▶ Required work: Leave the pictures out. Retype exactly the lines below from the one containing "border:1px solid #6e6e6e;" through the one containing "-182,7 +182,7 @@", and no others.

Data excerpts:
= = = = =

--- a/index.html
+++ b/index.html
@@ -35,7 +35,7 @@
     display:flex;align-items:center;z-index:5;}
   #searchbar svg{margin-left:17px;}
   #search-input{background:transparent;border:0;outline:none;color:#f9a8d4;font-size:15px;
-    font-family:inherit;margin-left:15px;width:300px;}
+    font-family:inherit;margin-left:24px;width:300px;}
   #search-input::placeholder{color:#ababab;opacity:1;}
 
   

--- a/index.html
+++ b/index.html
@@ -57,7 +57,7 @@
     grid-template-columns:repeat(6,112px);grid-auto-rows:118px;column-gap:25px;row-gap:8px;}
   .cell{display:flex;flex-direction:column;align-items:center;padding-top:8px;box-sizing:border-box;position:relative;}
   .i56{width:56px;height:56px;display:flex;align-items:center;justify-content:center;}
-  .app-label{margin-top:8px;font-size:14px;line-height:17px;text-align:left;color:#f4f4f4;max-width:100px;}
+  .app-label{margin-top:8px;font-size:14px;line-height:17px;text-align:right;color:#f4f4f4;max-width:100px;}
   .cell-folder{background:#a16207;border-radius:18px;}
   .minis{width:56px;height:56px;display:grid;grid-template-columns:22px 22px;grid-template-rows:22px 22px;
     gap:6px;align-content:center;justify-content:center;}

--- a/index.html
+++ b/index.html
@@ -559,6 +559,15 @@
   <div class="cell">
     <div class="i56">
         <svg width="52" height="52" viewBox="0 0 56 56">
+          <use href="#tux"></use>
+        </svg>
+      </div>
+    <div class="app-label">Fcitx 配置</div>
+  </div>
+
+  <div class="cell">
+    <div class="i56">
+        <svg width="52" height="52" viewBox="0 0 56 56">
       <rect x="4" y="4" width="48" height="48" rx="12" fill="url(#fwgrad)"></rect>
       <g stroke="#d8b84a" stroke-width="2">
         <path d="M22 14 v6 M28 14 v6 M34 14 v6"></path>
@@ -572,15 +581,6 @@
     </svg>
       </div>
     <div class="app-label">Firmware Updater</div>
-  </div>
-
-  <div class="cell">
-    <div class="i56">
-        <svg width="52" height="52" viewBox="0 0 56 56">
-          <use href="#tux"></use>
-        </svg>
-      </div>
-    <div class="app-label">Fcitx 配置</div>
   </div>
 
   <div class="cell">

= = = = =

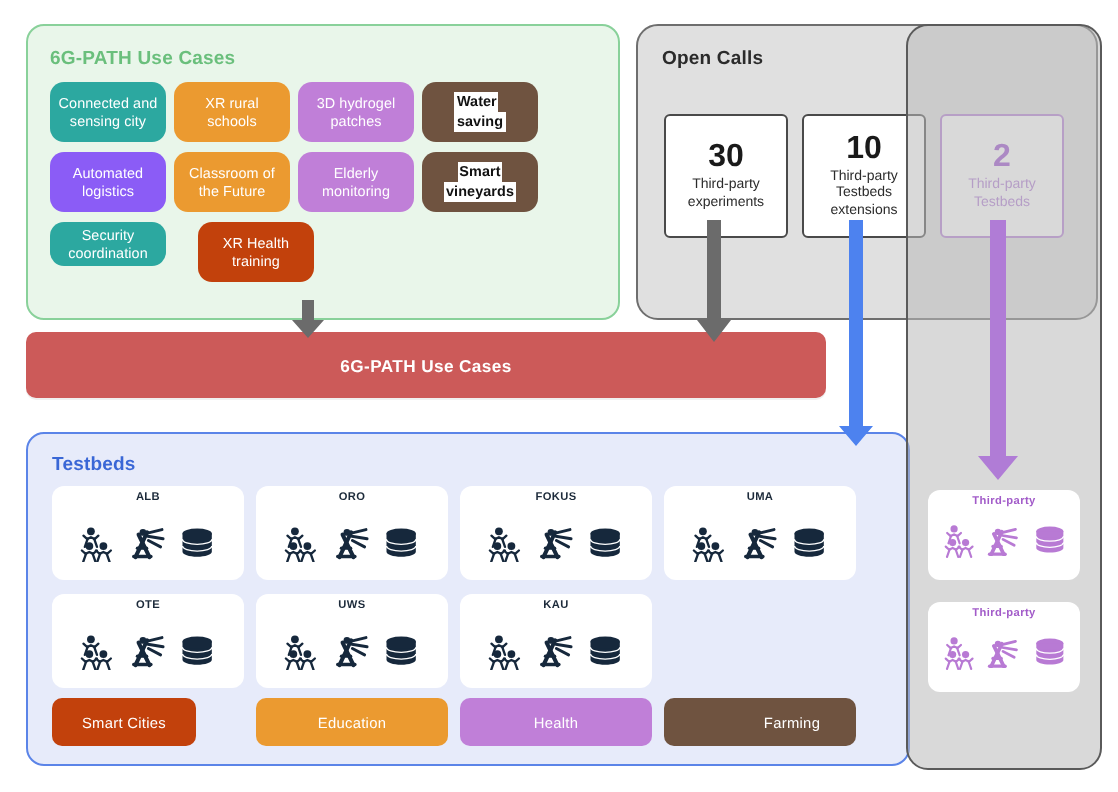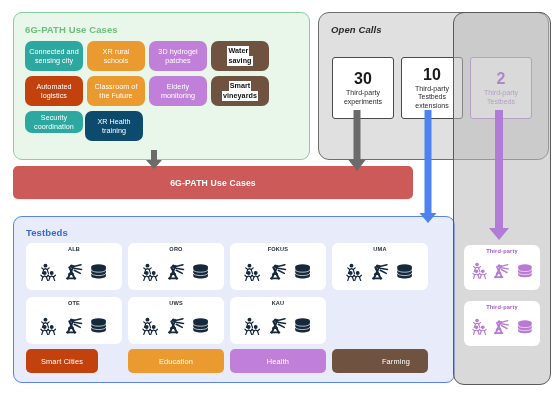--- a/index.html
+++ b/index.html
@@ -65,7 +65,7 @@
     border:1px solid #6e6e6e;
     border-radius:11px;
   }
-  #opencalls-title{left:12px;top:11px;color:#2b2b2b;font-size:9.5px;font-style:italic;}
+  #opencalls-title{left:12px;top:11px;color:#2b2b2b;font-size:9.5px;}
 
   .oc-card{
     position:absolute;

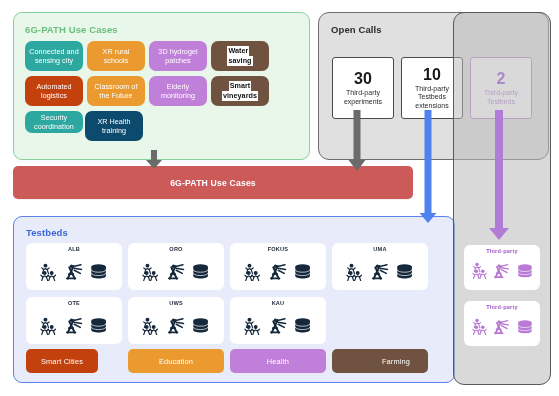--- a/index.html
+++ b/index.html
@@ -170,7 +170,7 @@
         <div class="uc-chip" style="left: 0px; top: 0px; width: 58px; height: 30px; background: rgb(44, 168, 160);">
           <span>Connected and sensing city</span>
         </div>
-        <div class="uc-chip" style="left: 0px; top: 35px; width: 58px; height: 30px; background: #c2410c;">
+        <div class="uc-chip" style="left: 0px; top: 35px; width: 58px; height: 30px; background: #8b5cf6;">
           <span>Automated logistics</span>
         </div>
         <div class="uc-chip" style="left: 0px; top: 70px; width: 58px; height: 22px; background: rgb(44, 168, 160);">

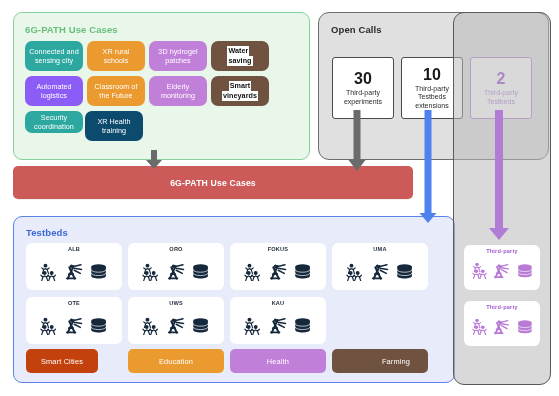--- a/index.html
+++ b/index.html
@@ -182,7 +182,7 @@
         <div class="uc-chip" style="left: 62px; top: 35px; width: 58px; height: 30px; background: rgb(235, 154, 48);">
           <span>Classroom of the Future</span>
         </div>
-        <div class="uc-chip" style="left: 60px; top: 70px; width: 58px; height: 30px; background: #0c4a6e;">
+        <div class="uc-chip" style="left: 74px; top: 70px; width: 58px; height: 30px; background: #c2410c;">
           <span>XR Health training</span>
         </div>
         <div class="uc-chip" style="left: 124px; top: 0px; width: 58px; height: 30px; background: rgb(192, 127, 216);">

= = = = =

▶ Task output:
     border:1px solid #6e6e6e;
     border-radius:11px;
   }
-  #opencalls-title{left:12px;top:11px;color:#2b2b2b;font-size:9.5px;font-style:italic;}
+  #opencalls-title{left:12px;top:11px;color:#2b2b2b;font-size:9.5px;}
 
   .oc-card{
     position:absolute;

--- a/index.html
+++ b/index.html
@@ -170,7 +170,7 @@
         <div class="uc-chip" style="left: 0px; top: 0px; width: 58px; height: 30px; background: rgb(44, 168, 160);">
           <span>Connected and sensing city</span>
         </div>
-        <div class="uc-chip" style="left: 0px; top: 35px; width: 58px; height: 30px; background: #c2410c;">
+        <div class="uc-chip" style="left: 0px; top: 35px; width: 58px; height: 30px; background: #8b5cf6;">
           <span>Automated logistics</span>
         </div>
         <div class="uc-chip" style="left: 0px; top: 70px; width: 58px; height: 22px; background: rgb(44, 168, 160);">

--- a/index.html
+++ b/index.html
@@ -182,7 +182,7 @@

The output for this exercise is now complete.